さまざまなジャズ・ミュージシャンに取り上げられている、ジョージ・ガーシュイン(1898-1937)の作品。「ラプソディ・イン・ブルー」など、数々の名曲を残しているが、わずか38歳の若さで亡くなっていたとは知らなかった。
若さつながりで、今回はユッコ・ミラーの演奏で。冒頭の掛け声やコスプレもどきの衣装を見てたかを括っていたら、突然骨太なジャズが始まって驚いた。
高校1年の時友達に誘われてブラスバンド部に入り、サックスを手にしたという彼女。在学中はストリート・ライブも続けた。また、グレン・ミラー・オーケストラのコンサートに行き、終了後に楽団員をつかまえて腕前を披露したところ、「明日からツアーに参加しないか?」と誘われたが、「学校があるから」言って断ったというエピソードもある。現在25歳で、動画は20歳ころのもの。すでにアルバムを出し、ジャズファンの間でも知られた存在となっている。

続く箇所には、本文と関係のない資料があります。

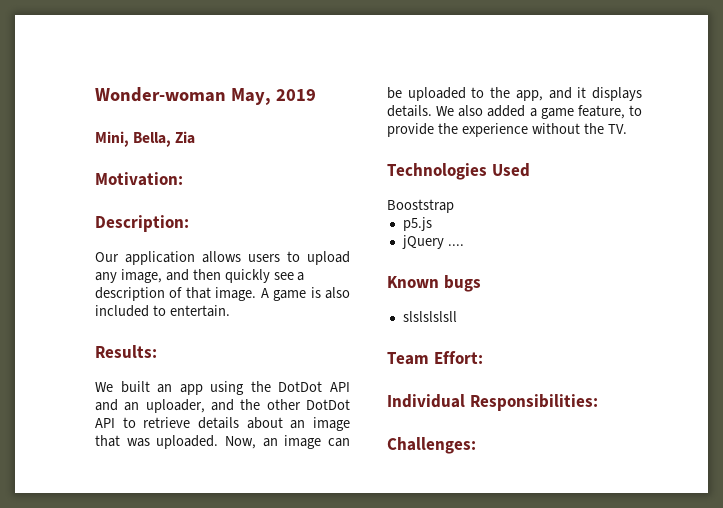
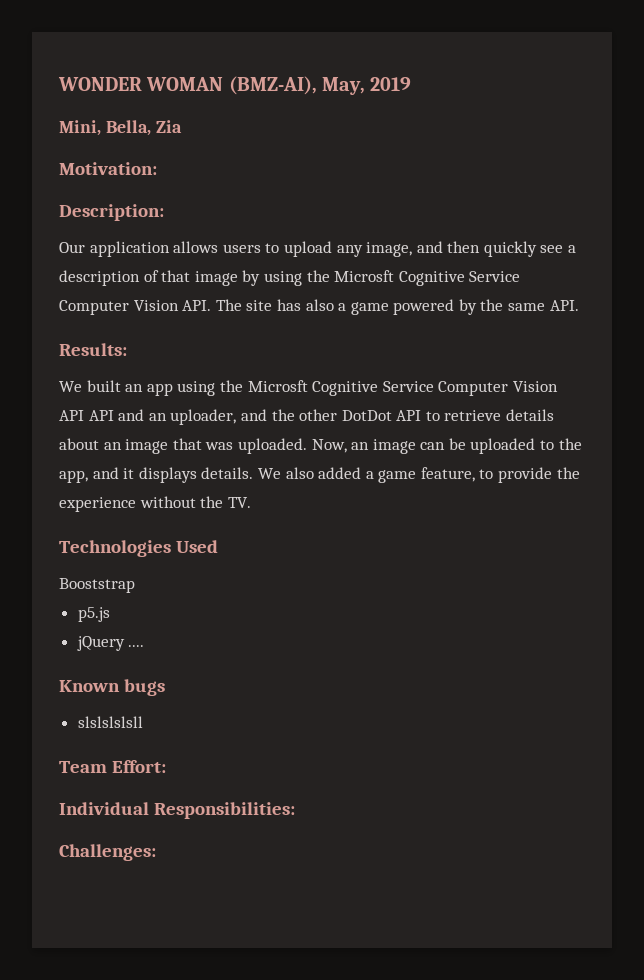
[95,87,226,102] Wonder-woman -> [58,76,317,95] WONDER WOMAN (BMZ-AI),
[215,287,350,301] [95,305,230,317] image. A game is also included to entertain. -> [194,270,521,286] [59,299,579,315] image by using the Microsft Cognitive Service Computer Vision API. The site has also a game powered by the same API.
[278,381,323,392] DotDot -> [247,380,558,396] [59,410,84,421] Microsft Cognitive Service Computer Vision API

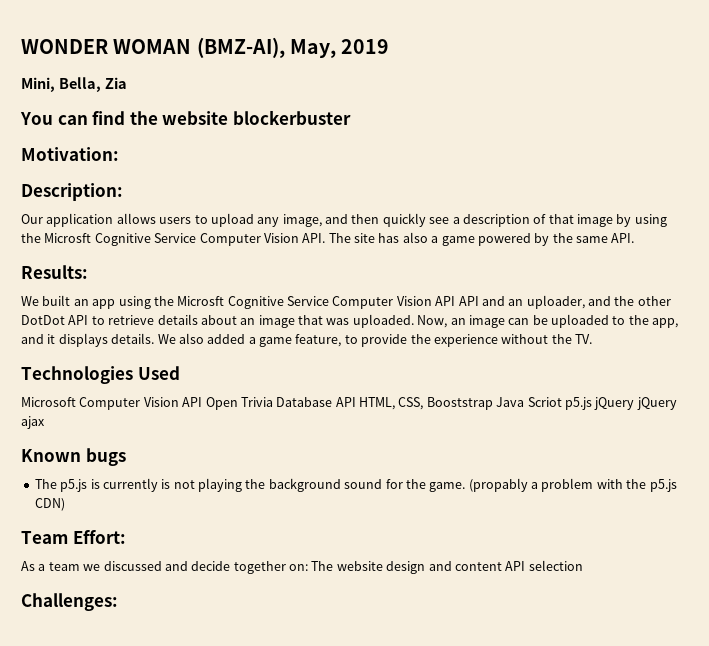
(182, 126) none -> [20,110,351,125] // You can find the website blockerbuster
(218, 546) none -> [21,397,424,410] Microsoft Computer Vision API Open Trivia Database API HTML, CSS,
[77,607,110,622] [76,636,145,651] // p5.js // jQuery .... -> [496,397,677,410] [21,416,45,429] Java Scriot p5.js jQuery jQuery ajax
[77,716,143,728] [59,760,166,773] [59,802,295,819] slslslslsll // Team Effort: // Individual Responsibilities: -> [34,478,677,492] [34,498,65,511] [21,530,126,544] [21,560,583,574] The p5.js is currently is not playing the background sound for the game. (propably a problem with the p5.js CDN) // Team Effort: // As a team we discussed and decide together on: The website design and content API selection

演奏は「若い」とか「女性」とかいう枠を超えて、現代のサックスプレイヤーの中で、堂々のトップクラスだ。アルトサックスとは思えないほど太く男性的な音が特徴的だ。独自のステージ衣装は、単に好きだからなのかもしれないが、デビューの鮮烈な登場感を狙い、メディアのレッテル貼りをはぐらかそうとする頭の良さも感じる。
17歳で報道ステーションのタイトル音楽を作った矢野沙織や、札幌出身で同じく25歳の寺久保エレナなど、近年なぜか女性のジャズサックス奏者が続出している。彼女たちの親の世代にはジャズファンが多いが、子供の代に受け継がれるほど、日本にジャズが定着したのかもしれない。